December 26

The Localist: Public Service As A Genre

I want to reconfigure public attitudes towards artists who write outside of the industry and proposed the term “pro bono musician” the other day but I think the concept deserves some more thought and I’m proposing that we have a genre term which I will call Public Service Musician.

By Public Service Musician, I refer to a branch of musician that (1) reaches an equivalent standard of artistic quality roughly equal to major label musicians, (2) who does it without relying on music making for their general income (3) and doesn’t rely on an external source of funds for their careers.

The genre category excludes major label musicians but also excludes what we normally refer to as “indie” music because indie, as covered by the industry, has de facto become associated with financing by independent investment wealth.

The genre designation is equally as legitimate as the category “indie” which is itself an economic genre term. “Indie” served as a genre term because the idea was there were artistic properties associated with independence from a major label, which carried with it connotations about business practices and the influence of money. (Hence when R.E.M. moved from IRS to Warner Brothers, some accused them of selling out).

Public Service music is a term which merely acknowledges that very similar economic factors and business practices affect the artistic properties of what is currently covered in music journalism as “indie music”. If indie musicians are predominantly financed by independent wealth and have social connections that allow passage through gatekeepers that others aren’t allowed, that affects the artistic properties in just the same way that major labeldom affects major label artists.

In contrast with major label and indie music, public service musicians have less economic pressure to make certain kinds of music, and they also are not selected based on ability to pay for boutique services that filter musicians based on economic and social status. They are making music that is considered equal in artistic merit to major label music, are praised in spite of not having the advantages of independent wealth and social status, and make music with little to no financial incentive that might otherwise tarnish it – i.e. they are creating something that functions as a public service.

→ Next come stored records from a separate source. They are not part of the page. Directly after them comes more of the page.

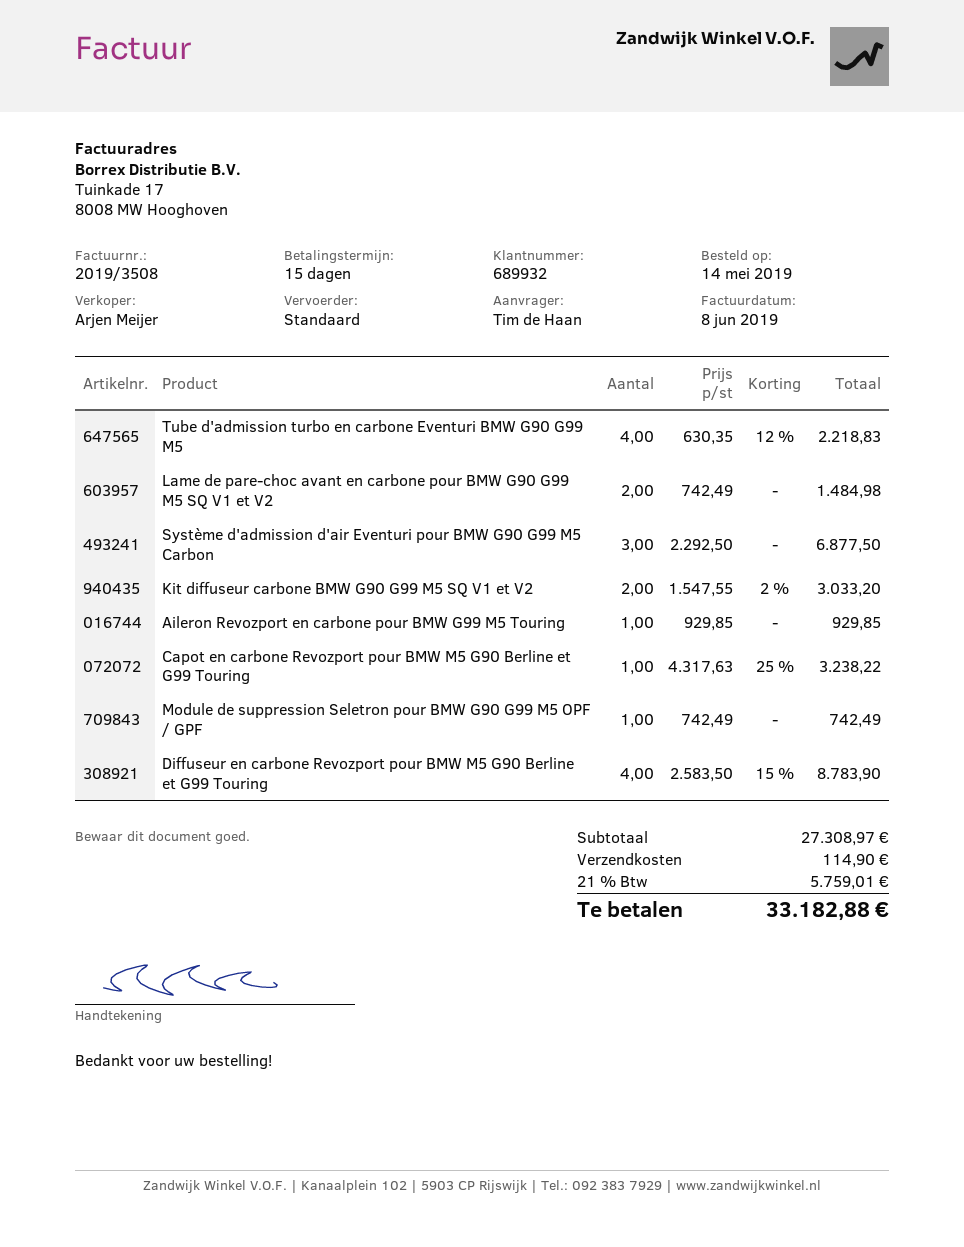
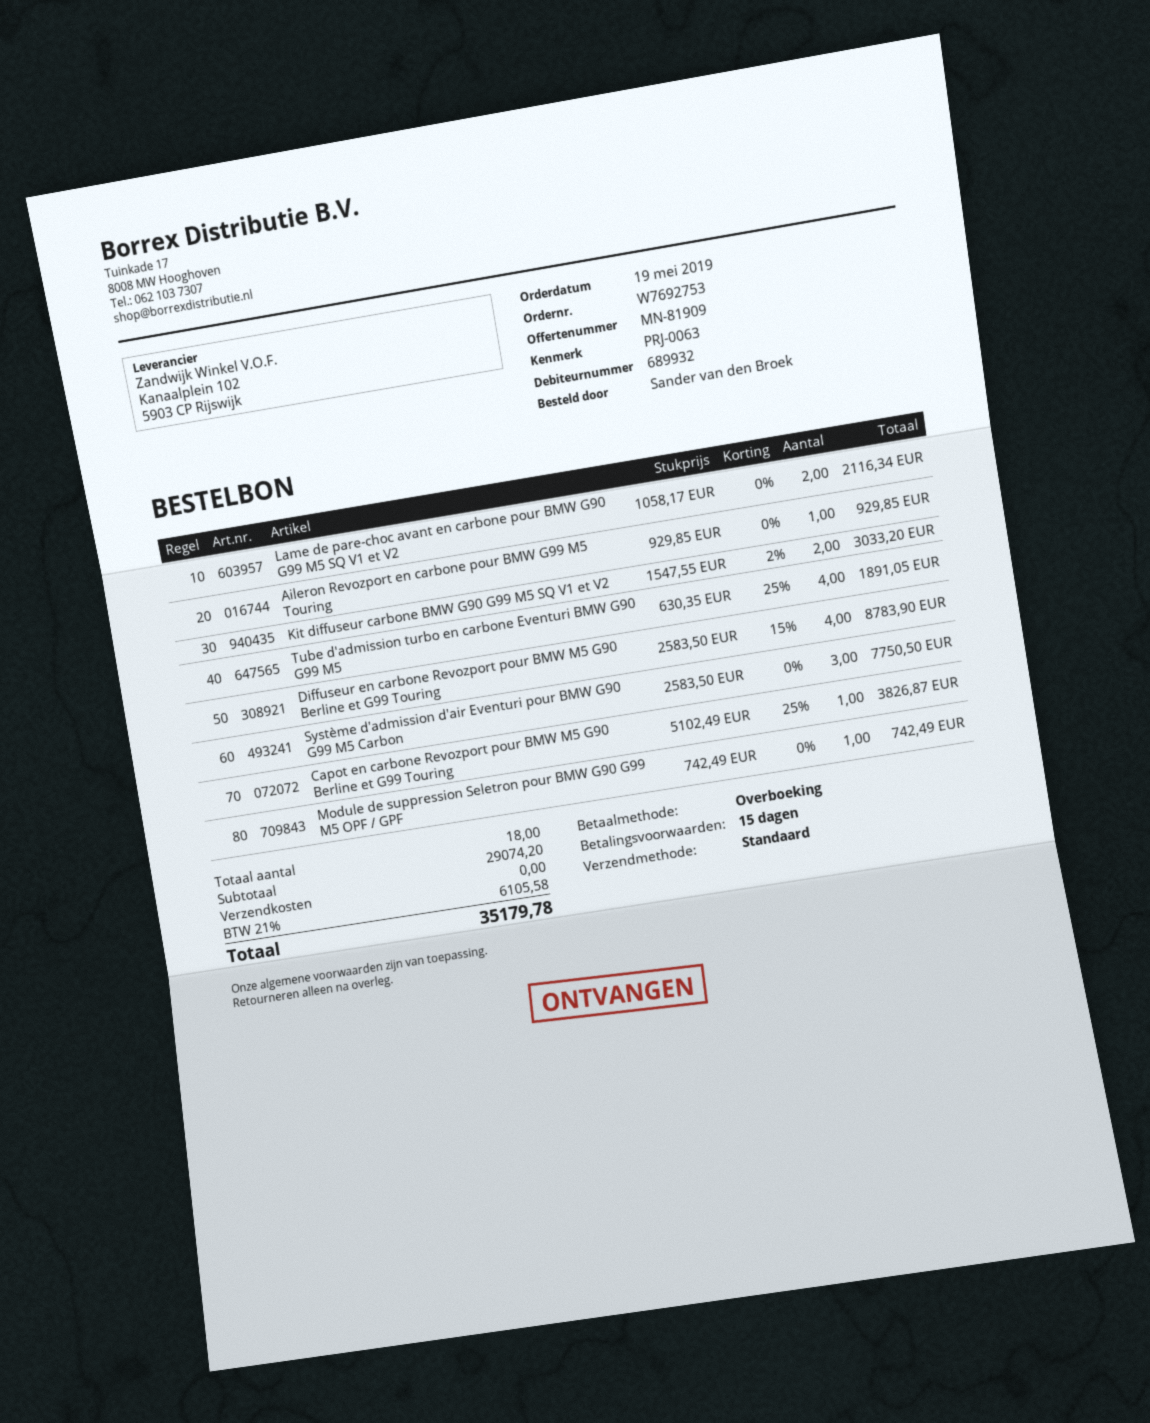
order date: 2019-05-14 -> 2019-05-19
ordered by: Tim de Haan -> Sander van den Broek
Tube d'admission turbo en carbone Eventuri BMW G90 G99 M5: 4 x 630.35 - 12% = 2218.83 -> 4 x 630.35 - 25% = 1891.05
Lame de pare-choc avant en carbone pour BMW G90 G99 M5 SQ V1 et V2: 2 x 742.49 = 1484.98 -> 2 x 1058.17 = 2116.34
Système d'admission d'air Eventuri pour BMW G90 G99 M5 Carbon: 3 x 2292.50 = 6877.50 -> 3 x 2583.50 = 7750.50
Capot en carbone Revozport pour BMW M5 G90 Berline et G99 Touring: 1 x 4317.63 - 25% = 3238.22 -> 1 x 5102.49 - 25% = 3826.87
subtotal: 27308.97 -> 29074.20
shipping: 114.90 -> 0.00
tax: 21% = 5759.01 -> 21% = 6105.58
total: 33182.88 -> 35179.78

I was talking with a friend about aspects of what we now call “indie” that suggest a new genre category is needed. Barriers presently keep many non-white artists from entry into indie coverage. Indie artists generally need to have over $10k to run a proper album release which excludes most musicians who come from middle and lower-class families. I’d even go so far as to suggest that what the industry covers as “indie” has started to take on a certain “sound” over the last decade which itself lacks diversity. And certainly, we want a genre of music that authentically represents people from middle class and lower class incomes?

Public Service Music as a genre category helps give breathing room to an artistically distinct and thriving group of musicians, defined by fundamental artistic and economic factors. It also helps give meaning to a brand of musician that is incorrectly deemed hobbyists simply because they don’t make a significant income off of the music – which is really a capitalist conception of musicianship. These are musicians who make music with little to no financial incentive, and create work that is on a par or exceeds the work put out by major label artists which benefits the public – they are literally doing a public service.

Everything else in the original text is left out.